The records below must be transcribed exactly. Do not include the pictures.

(Edit tracking data)
= = = = = = =

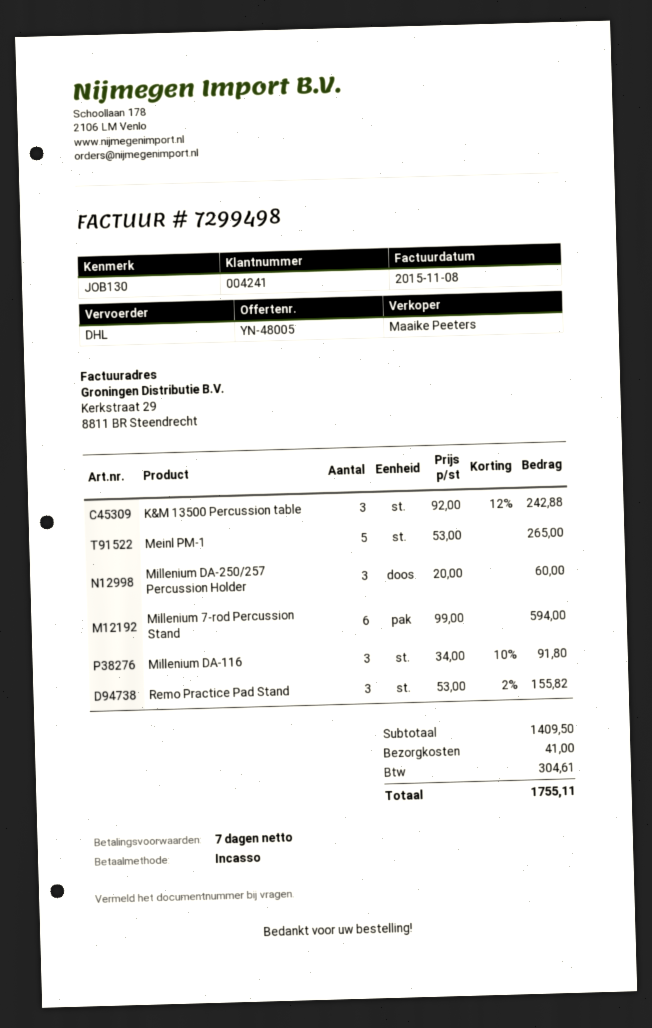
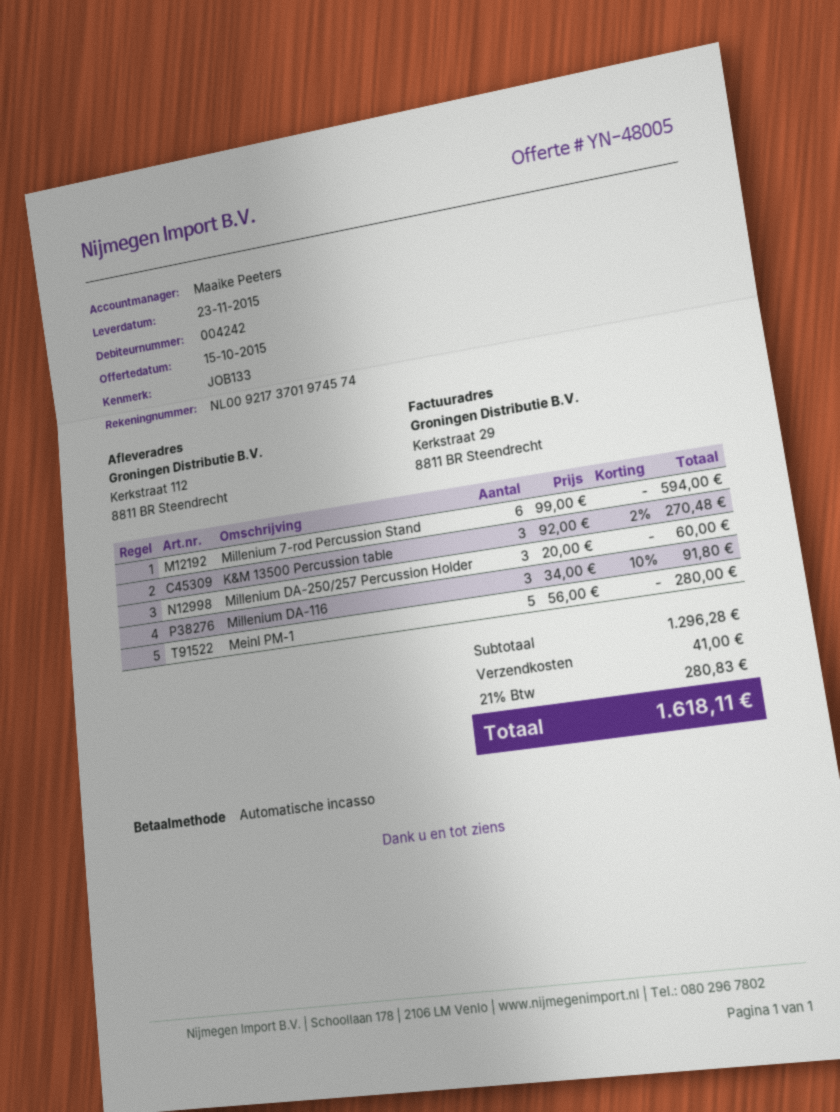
customer number: 004241 -> 004242
reference: JOB130 -> JOB133
K&M 13500 Percussion table: 3 x 92.00 - 12% = 242.88 -> 3 x 92.00 - 2% = 270.48
Meinl PM-1: 5 x 53.00 = 265.00 -> 5 x 56.00 = 280.00
Remo Practice Pad Stand: 3 x 53.00 - 2% = 155.82 -> none
subtotal: 1409.50 -> 1296.28
tax: 304.61 -> 280.83
total: 1755.11 -> 1618.11

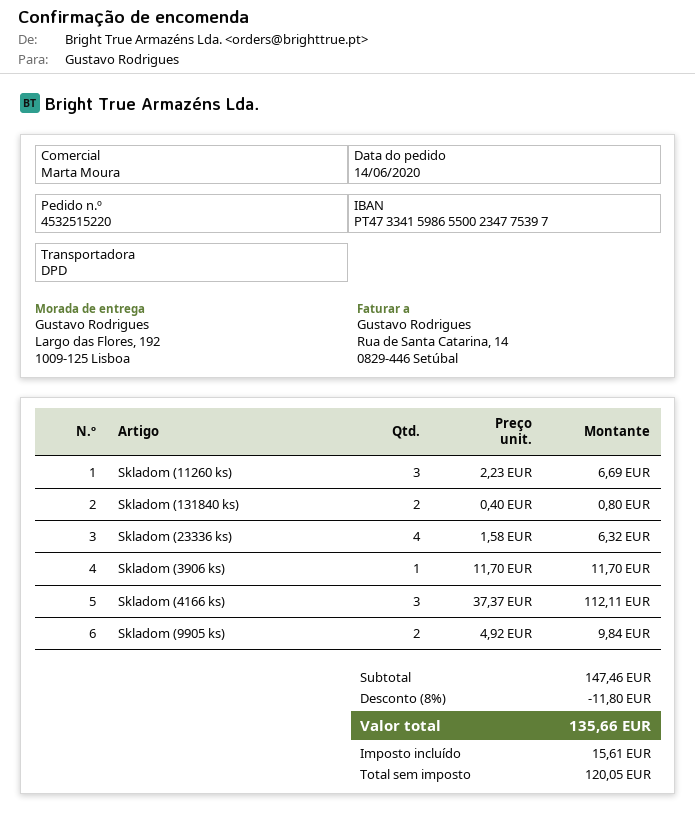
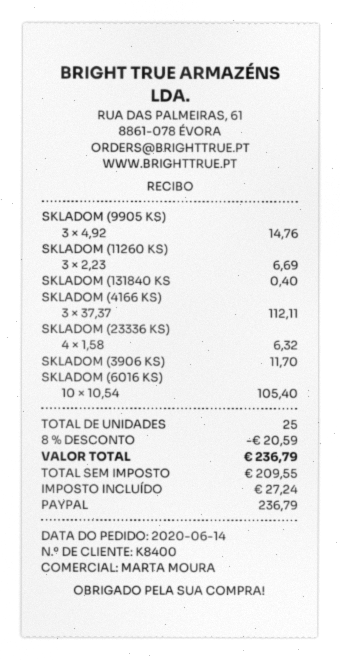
Skladom (131840 ks): 2 x 0.40 = 0.80 -> 1 x 0.40 = 0.40
Skladom (9905 ks): 2 x 4.92 = 9.84 -> 3 x 4.92 = 14.76
SKLADOM (6016 KS): none -> 10 x 10.54 = 105.40
discount: 8% = 11.80 -> 8% = 20.59
net: 120.05 -> 209.55
tax: 15.61 -> 27.24
total: 135.66 -> 236.79

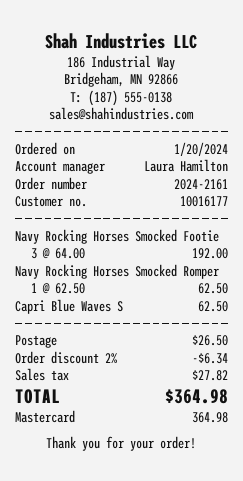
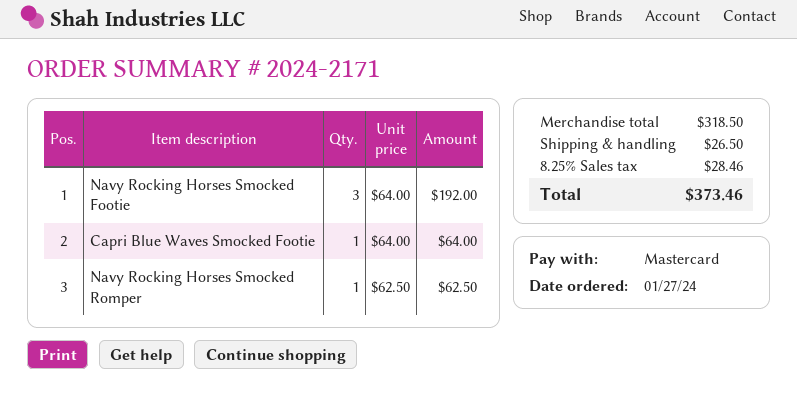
order number: 2024-2161 -> 2024-2171
order date: 2024-01-20 -> 2024-01-27
Capri Blue Waves S: 1 x 62.50 = 62.50 -> 1 x 64.00 = 64.00
discount: 2% = 6.34 -> none
tax: 27.82 -> 28.46
total: 364.98 -> 373.46

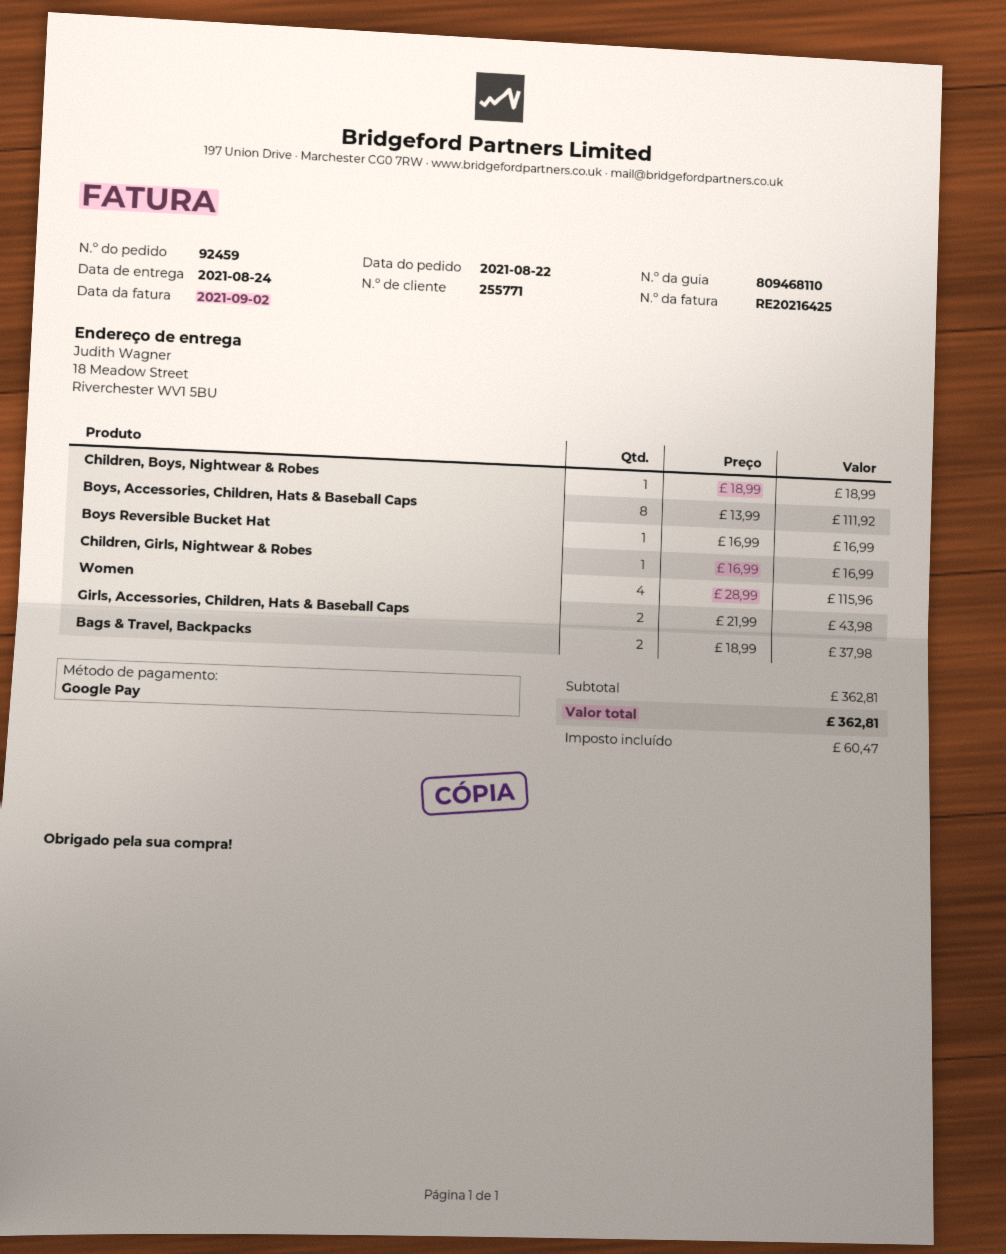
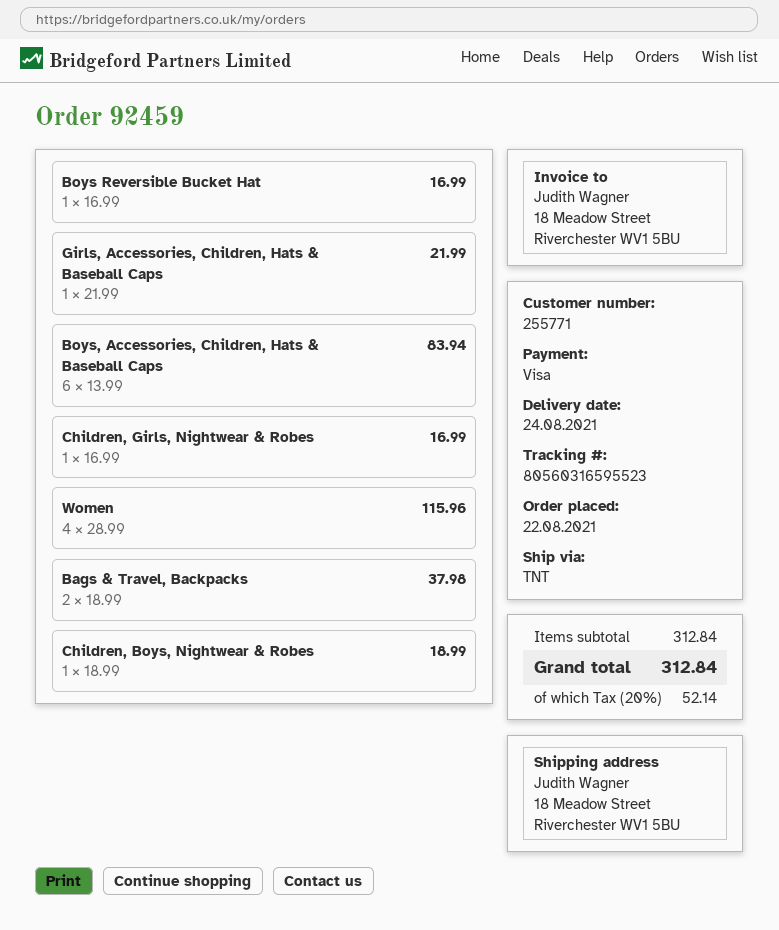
payment method: Google Pay -> Visa
Boys, Accessories, Children, Hats & Baseball Caps: 8 x 13.99 = 111.92 -> 6 x 13.99 = 83.94
Girls, Accessories, Children, Hats & Baseball Caps: 2 x 21.99 = 43.98 -> 1 x 21.99 = 21.99
subtotal: 362.81 -> 312.84
tax: 60.47 -> 52.14
total: 362.81 -> 312.84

= = = = = = =

_Task answer_.
customer number: 004241 -> 004242
reference: JOB130 -> JOB133
K&M 13500 Percussion table: 3 x 92.00 - 12% = 242.88 -> 3 x 92.00 - 2% = 270.48
Meinl PM-1: 5 x 53.00 = 265.00 -> 5 x 56.00 = 280.00
Remo Practice Pad Stand: 3 x 53.00 - 2% = 155.82 -> none
subtotal: 1409.50 -> 1296.28
tax: 304.61 -> 280.83
total: 1755.11 -> 1618.11

Skladom (131840 ks): 2 x 0.40 = 0.80 -> 1 x 0.40 = 0.40
Skladom (9905 ks): 2 x 4.92 = 9.84 -> 3 x 4.92 = 14.76
SKLADOM (6016 KS): none -> 10 x 10.54 = 105.40
discount: 8% = 11.80 -> 8% = 20.59
net: 120.05 -> 209.55
tax: 15.61 -> 27.24
total: 135.66 -> 236.79

order number: 2024-2161 -> 2024-2171
order date: 2024-01-20 -> 2024-01-27
Capri Blue Waves S: 1 x 62.50 = 62.50 -> 1 x 64.00 = 64.00
discount: 2% = 6.34 -> none
tax: 27.82 -> 28.46
total: 364.98 -> 373.46

payment method: Google Pay -> Visa
Boys, Accessories, Children, Hats & Baseball Caps: 8 x 13.99 = 111.92 -> 6 x 13.99 = 83.94
Girls, Accessories, Children, Hats & Baseball Caps: 2 x 21.99 = 43.98 -> 1 x 21.99 = 21.99
subtotal: 362.81 -> 312.84
tax: 60.47 -> 52.14
total: 362.81 -> 312.84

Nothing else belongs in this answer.